Nowadays, the trend of using small aerial equipment such as, Unmanned Aerial Vehicle (UAV) mounting the oblique cameras is high efficiency to collect the 3D data, because it's can fly close to the object and has better accessibility to narrow space to capture the detailed information to ensure that all of the building in the area were captured from every single side of the whole building. Especially for the rooftops of the building, which is the main object of our study. The advantage of UAV is cheap for the operation in each time, more flexible, and short production cycle, when compared with the traditional acquisition method, and especially, to generate the high-resolution 3D models. Three-dimensional virtual building models with the high-level detailed information is an important description of the city areas, are wildly used in various fields, such as city plan, design, and solar energy area, helping in their decision process, and building information model (BIM), etc.

However, many applications require a building model with a topologic surface structure rather than mesh data, for the mesh data cannot provide semantic information about the roof and façade. These rooftops surface information can be extracted by using the digital geometry processing algorithm and most of the automatic segmentation methods, especially for the architecturally sophisticated building.

In order to segment rooftops and surface automatically from 3D mesh data generated from oblique images, This dissertation introduces an efficient segmentation method base on the Region Growing algorithm, which is an innovative, robust, and efficient method for three-dimensional building rooftops segmentation. Demonstrated a segmentation method aimed at breaking down the rooftops from the building structure by using the efficiency of triangle mesh derived from UAV. The materials as aerial images were generated to 3D mesh models by using Get3D software. Basically, curvature estimation calculated for all vertices on the surface mesh and classified into several clusters. Then, the use of discrete curvature is calculated for each vertex on the triangle surface. Then vertices are classified into the clusters according to the principal curvature based on values of K-mean clustering. Afterward, the Region Growing algorithm is aimed at breaking down the structure in the meaningful of sub-component. We proposed it can detect opening boundary even on rooftop of the Building, by the mechanism of region growth used to extract the connected regions, starting with a seed region on surface data and grow up to the neighbor when neighbors seed are satisfied in some condition.

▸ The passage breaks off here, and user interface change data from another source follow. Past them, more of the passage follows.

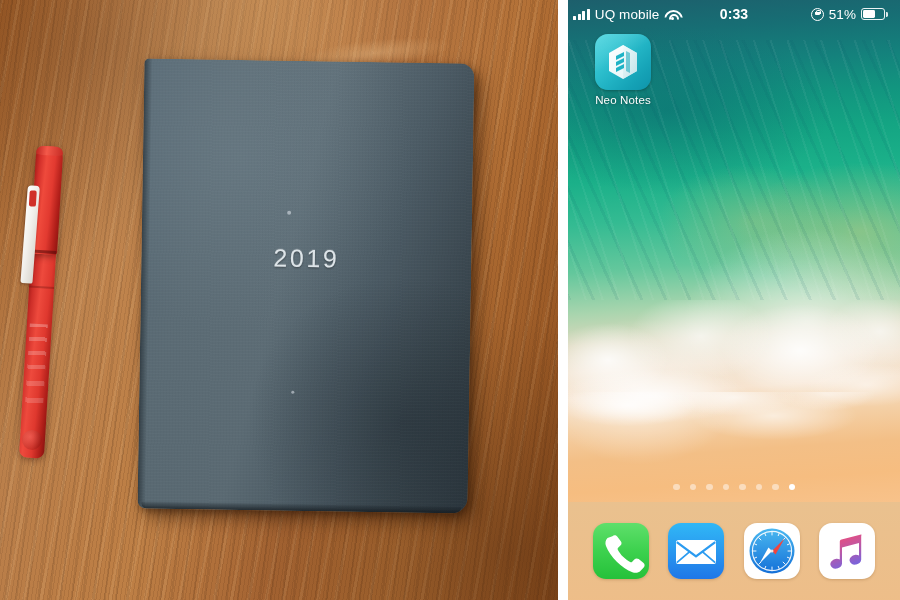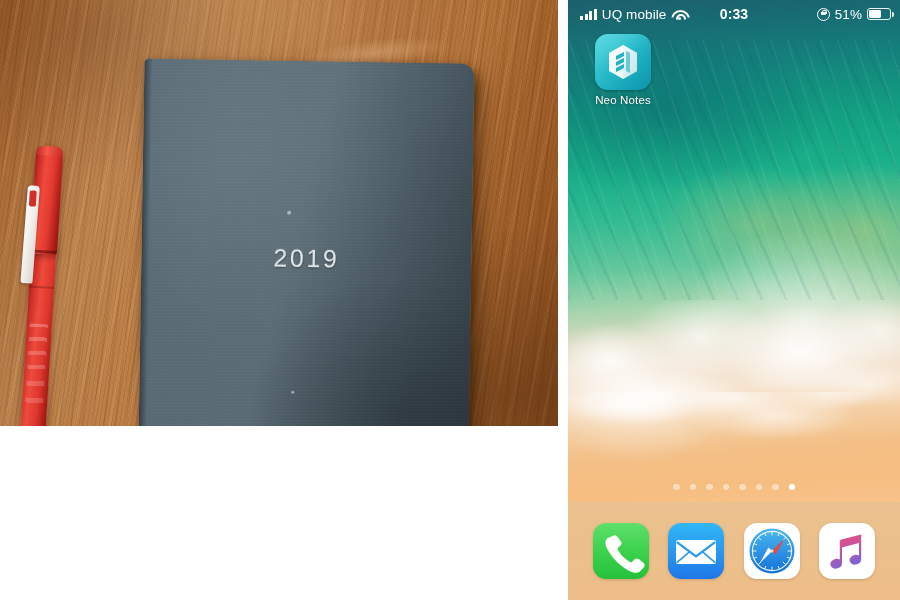"UQ mobile" .sb-left { padding-left: 12px -> 5px }
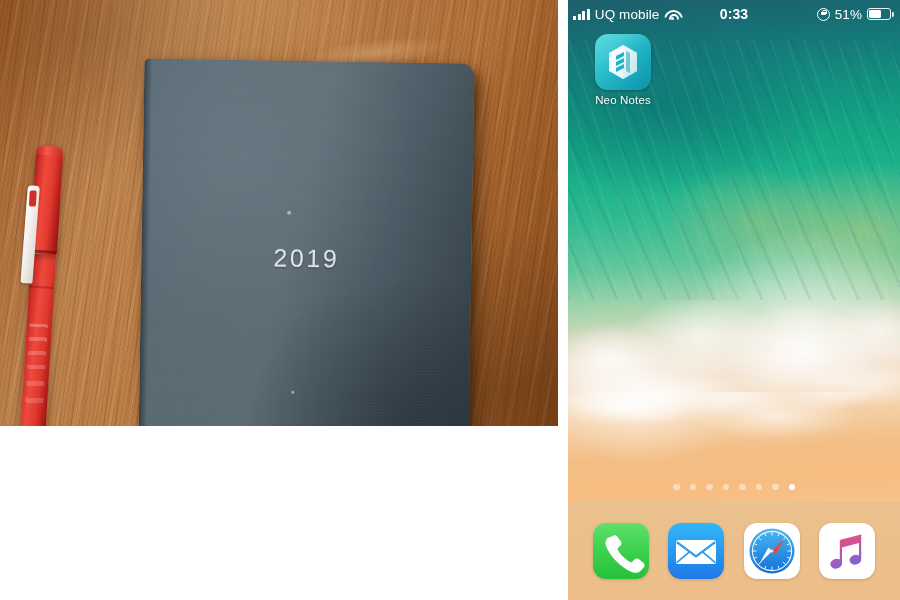"51%" .sb-right { padding-right: 9px -> 15px }
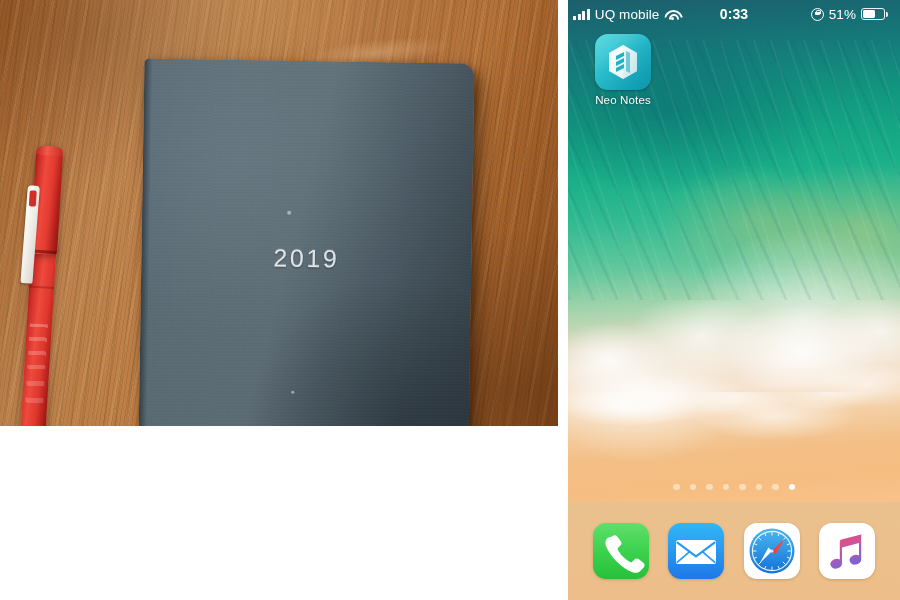"2019" .photo-panel { height: 426px -> 600px }
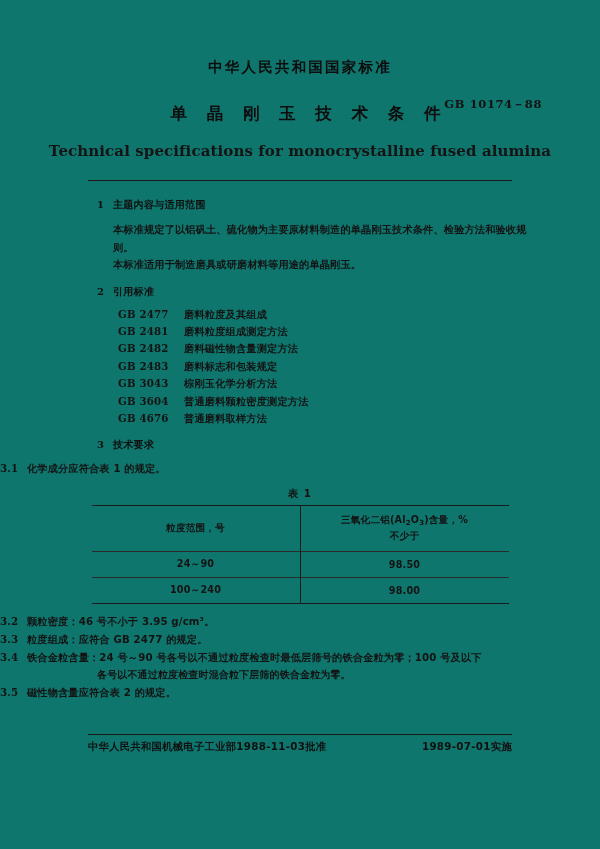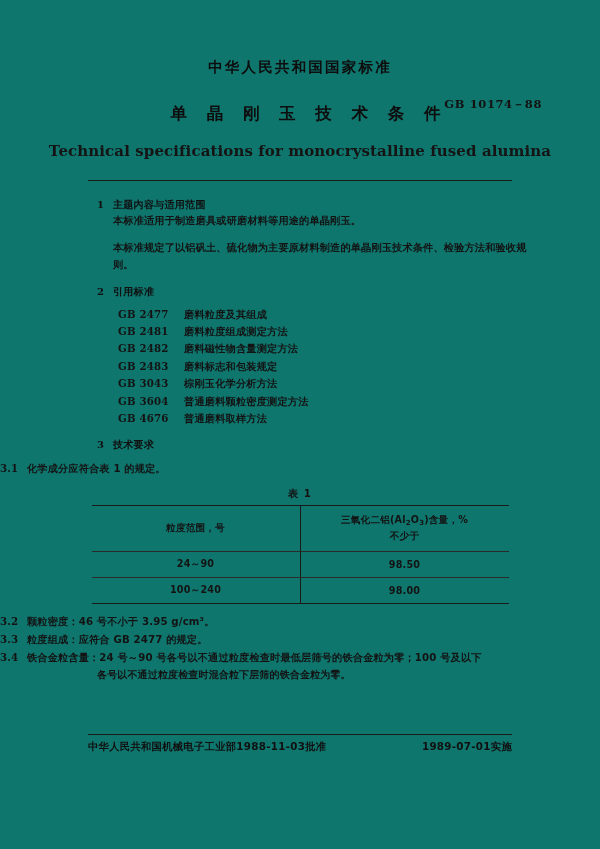"本标准适用于制造磨具或研磨材料等用途的单晶刚玉。" div.para { order: before "本标准规定了以铝矾土、硫化物为主要原材料制造的单晶刚玉技术条件、检验方法和验收规" -> after "本标准规定了以铝矾土、硫化物为主要原材料制造的单晶刚玉技术条件、检验方法和验收规" }
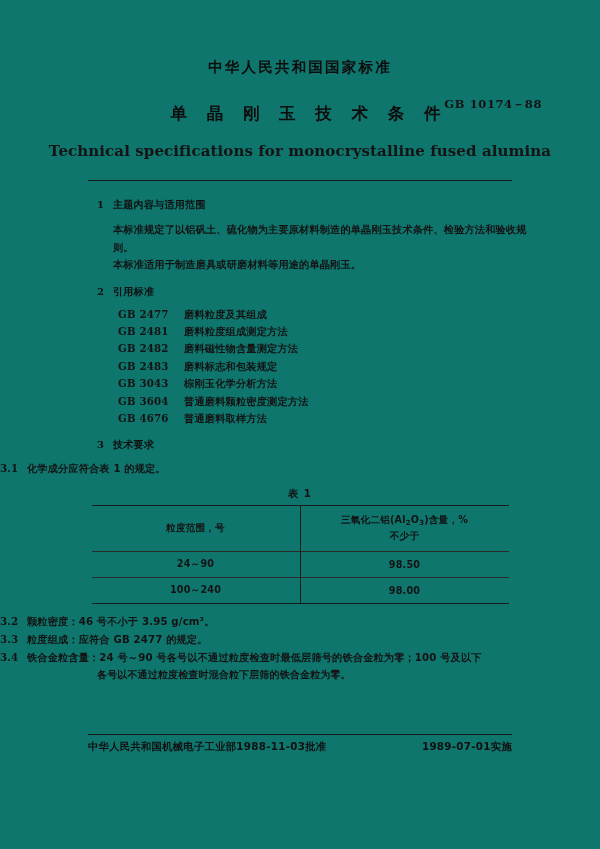"3.5 磁性物含量应符合表 2 的规定。" div.clause { html: none -> <div> <span>3.5</span><span>磁性物含量应符合表 2 的规定。</span> </div> }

The growing process is continuing until the vertices are met. Lastly, the used region merging approach is aimed to reduce the over-segmentation result from the growing clusters.

The result illustrated a structure of the roof plane with topology in each step of detection, the efficiency and precision of the proposed algorithm in terms of computation time, extraction accuracy. The rooftops were segmenting from Region Growing algorithm base curvature estimation, it can display the shape and structure that segmented from the mesh models. The integration of both techniques is significantly and advantageous from the detection and segmentation of triangle mesh data. However, the rooftops with topologic surface structure can provide the semantic information can be applied to various fields such as solar roof energy or city plan.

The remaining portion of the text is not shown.